Auch Jennifer Jalink diskutierte mit. „Das hat mich wirklich aufgeregt. Manchen ist offensichtlich so langweilig, dass sie ständig solche Diskussionen anzetteln“, meint sie. Die Vorwürfe, die von den besorgten Passanten kommen, seien völlig haltlos. „Da wird dann gesagt, dass die Tiere verwahrlost sind, weil das Fell dreckig ist“, sagt Jennifer Jalink. „Wir sind doch hier nicht bei Heidi. Ich glaube, die Leute stellen sich das wirklich so vor.“
Dabei sei es ganz normal, dass die Tiere schmutzig würden, da sie draußen auf einer Wiese leben. „Wir können unsere Schafe auch nicht kämmen, wie manche dann gefordert haben, nur damit das Fell schick aussieht“, sagt Jennifer Jalink. Die Tiere wären ohnehin ganz schnell wieder schmutzig und kämen auch so gut klar.
Zu jeder Jahreszeit draußen
Auch die Tatsache, dass die sieben Schafe das ganze Jahr über auf der Fläche draußen sind, hat Kritik hervorgerufen.
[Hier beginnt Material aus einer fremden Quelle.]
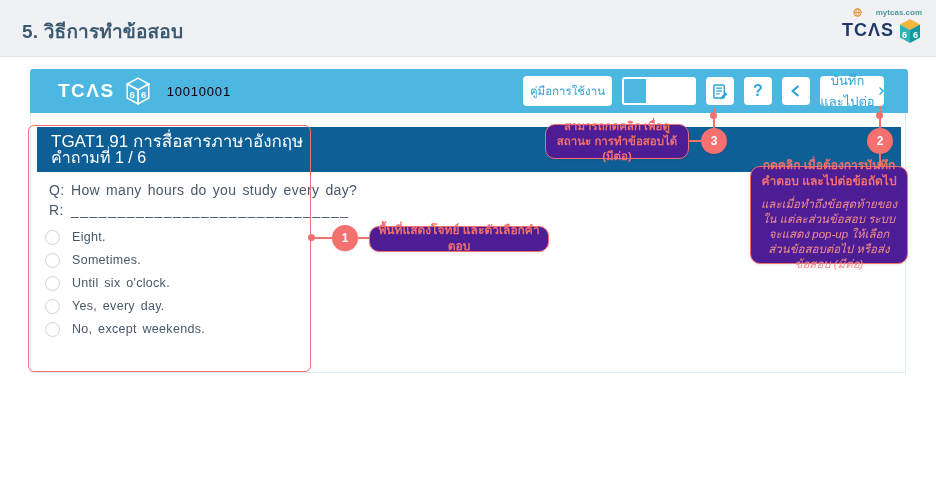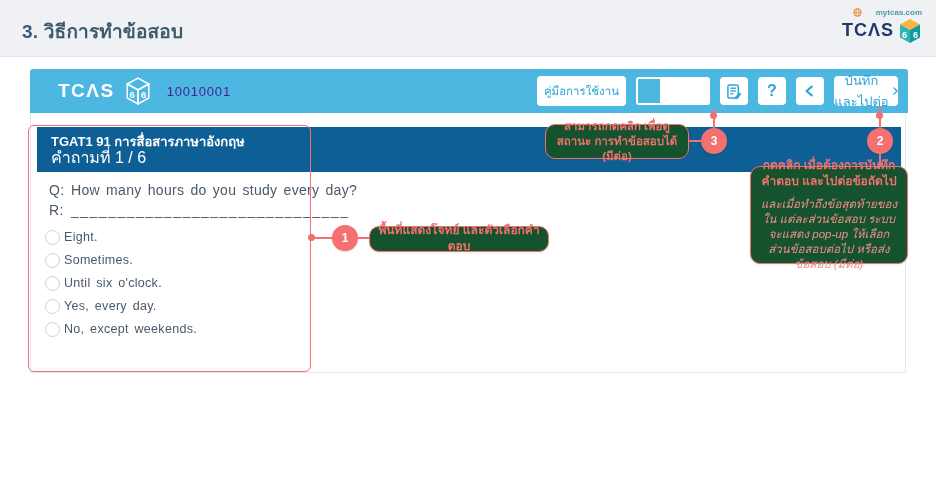--- a/index.html
+++ b/index.html
@@ -20,71 +20,71 @@
   .brand-row2 { display:flex; align-items:flex-start; gap:4px; margin-top:1px; }
   .brand-tcas { font-size:18px; font-weight:bold; color:#21386b; letter-spacing:1px; line-height:24px; }
 
   
   .window { position:absolute; left:30px; top:70px; width:876px; height:303px;
             background:#ffffff; border:1px solid #dcebf4; border-top:none; }
   .appbar { position:absolute; left:-1px; top:-1px; width:878px; height:44px;
             background:#4cb8e2; border-radius:3px 3px 0 0; }
   .appbar-left { position:absolute; left:28px; top:0; height:44px; display:flex; align-items:center; gap:10px; }
   .appbar-tcas { color:#fff; font-size:19px; font-weight:bold; letter-spacing:1.5px; }
-  .appbar-id { color:#4c1d95; font-size:13px; letter-spacing:.8px; margin-left:6px; }
-  .appbar-right { position:absolute; right:10px; top:0; height:44px; display:flex; align-items:center; gap:10px; }
+  .appbar-id { color:#000000; font-size:13px; letter-spacing:.8px; margin-left:6px; }
+  .appbar-right { position:absolute; right:24px; top:0; height:44px; display:flex; align-items:center; gap:10px; }
 
   .btn-white { background:#fff; border:none; border-radius:4px; color:#2da5d8;
                font-family:"Liberation Sans",sans-serif; font-size:11.5px; cursor:pointer;
                display:flex; align-items:center; justify-content:center; }
   .btn-manual { width:89px; height:30px; }
   .btn-square { width:28px; height:28px; font-size:16px; font-weight:bold; }
   .btn-save { width:64px; height:30px; gap:4px; font-size:13px; }
 
   .progress { width:74px; height:28px; border:2px solid #fff; border-radius:3px;
               display:flex; }
   .progress .cell { flex:1; }
   .progress .cell + .cell { border-left:2px solid #fff; }
   .progress .cell.filled { background:#fff; }
 
   
   .exam-header { position:absolute; left:6px; top:57px; width:864px; height:45px;
                  background:#0f5f97; color:#fff; padding:6px 0 0 14px; }
-  .exam-subject { font-size:13px; font-weight:bold; line-height:17px; }
+  .exam-subject { font-size:17px; font-weight:normal; line-height:17px; }
   .exam-qno { font-size:16px; line-height:16px; }
 
   
   .qrow { position:absolute; left:18px; font-size:14px; color:#49596a; letter-spacing:.3px;
           word-spacing:2px; white-space:nowrap; }
   .qrow .prefix { display:inline-block; width:22px; }
-  .opt { position:absolute; left:14px; height:20px; display:flex; align-items:center; gap:4px; cursor:pointer; }
+  .opt { position:absolute; left:14px; height:20px; display:flex; align-items:center; gap:12px; cursor:pointer; }
   .radio { width:15px; height:15px; border-radius:50%; border:1.5px solid #ccd4da; background:#fff; flex:0 0 auto; }
   .opt-label { font-size:12.5px; color:#49596a; letter-spacing:.3px; word-spacing:2px; }
 
   
   .ann { position:absolute; z-index:10; }
   .ann-box { border:1.5px solid #f2706e; border-radius:6px; background:transparent; }
   .ann-line { background:#f2706e; }
   .ann-dot { width:7px; height:7px; border-radius:50%; background:#f2706e; }
   .ann-circle { width:26px; height:26px; border-radius:50%; background:#f4716f; color:#fff;
                 font-size:12px; font-weight:bold; display:flex; align-items:center; justify-content:center;
                 box-shadow:0 1px 2px rgba(0,0,0,.15); }
-  .ann-label { border:1.5px solid #f2706e; border-radius:10px; background:#14532d; color:#f2706e;
+  .ann-label { border:1.5px solid #f2706e; border-radius:10px; background:#4c1d95; color:#f2706e;
                display:flex; flex-direction:column; align-items:center; justify-content:center;
                text-align:center; box-shadow:0 1px 3px rgba(0,0,0,.08); }
   .ann-label .bold { font-size:12px; font-weight:bold; line-height:1.3; }
   .ann-label .italic { font-size:11.5px; font-style:italic; line-height:1.3; margin-top:8px; color:#f28d8b; }
 </style>
 </head>
 <body>
 
 <div class="page">
 
   <div class="topband"></div>
-  <div class="page-title">3. วิธีการทำข้อสอบ</div>
+  <div class="page-title">5. วิธีการทำข้อสอบ</div>
 
   <div class="brand">
     <div class="brand-row1">
       <svg width="9" height="9" viewBox="0 0 10 10">
         <circle cx="5" cy="5" r="4" fill="none" stroke="#e8913a" stroke-width="1.2"></circle>
         <ellipse cx="5" cy="5" rx="1.8" ry="4" fill="none" stroke="#e8913a" stroke-width="1"></ellipse>
         <line x1="1" y1="5" x2="9" y2="5" stroke="#e8913a" stroke-width="1"></line>
       </svg>
       <span>mytcas.com</span>
     </div>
Das sei aber kein Problem, versichert die Halterin. Außerdem gebe es einen Unterstand für schlechtes Wetter. „Man darf die Schafe halt nicht scheren, bevor es ungefähr 15 Grad warm ist“, sagt Jalink. „Aber das verstehen die Leute ja auch nicht: Wenn das Fell zu lang ist im Winter, sehen die Schafe angeblich verwahrlost aus.“
Sie habe schon alles Mögliche von besorgten Anrufern der Notfallnummer gehört, sagt Jennifer Jalink: „Jetzt, wo die Schafe frisch geschoren sind, rufen die Leute an und meinen, die Tiere seien unterernährt.“ Ob der Zettel die „besorgten Bürger“ tatsächlich aufklärt, bleibt abzuwarten. Bis auf Weiteres wird Jalink wohl erstmal noch den ein oder anderen Anruf bekommen.